[TASK TO COMPLETE] Print out the data precisely as it appears here, with no pictures.
· · · · ·
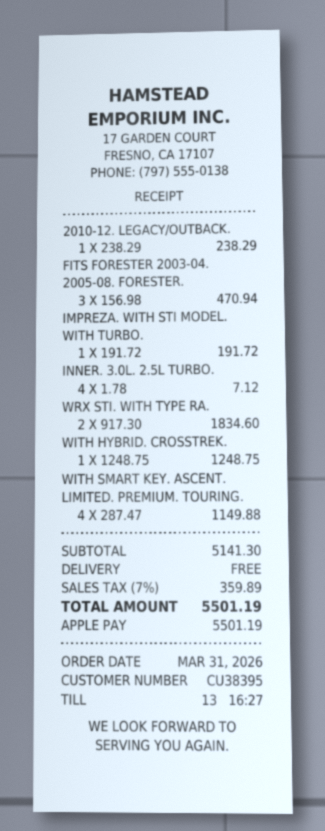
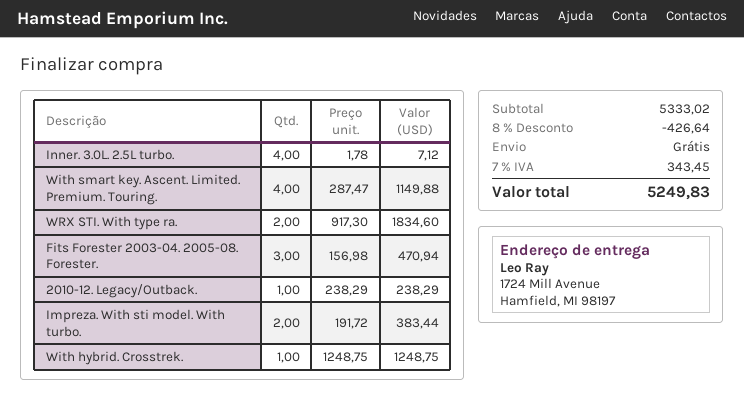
IMPREZA. WITH STI MODEL. WITH TURBO.: 1 x 191.72 = 191.72 -> 2 x 191.72 = 383.44
subtotal: 5141.30 -> 5333.02
discount: none -> 8% = 426.64
tax: 7% = 359.89 -> 7% = 343.45
total: 5501.19 -> 5249.83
· · · · ·
[SOLUTION TO THIS TASK]
IMPREZA. WITH STI MODEL. WITH TURBO.: 1 x 191.72 = 191.72 -> 2 x 191.72 = 383.44
subtotal: 5141.30 -> 5333.02
discount: none -> 8% = 426.64
tax: 7% = 359.89 -> 7% = 343.45
total: 5501.19 -> 5249.83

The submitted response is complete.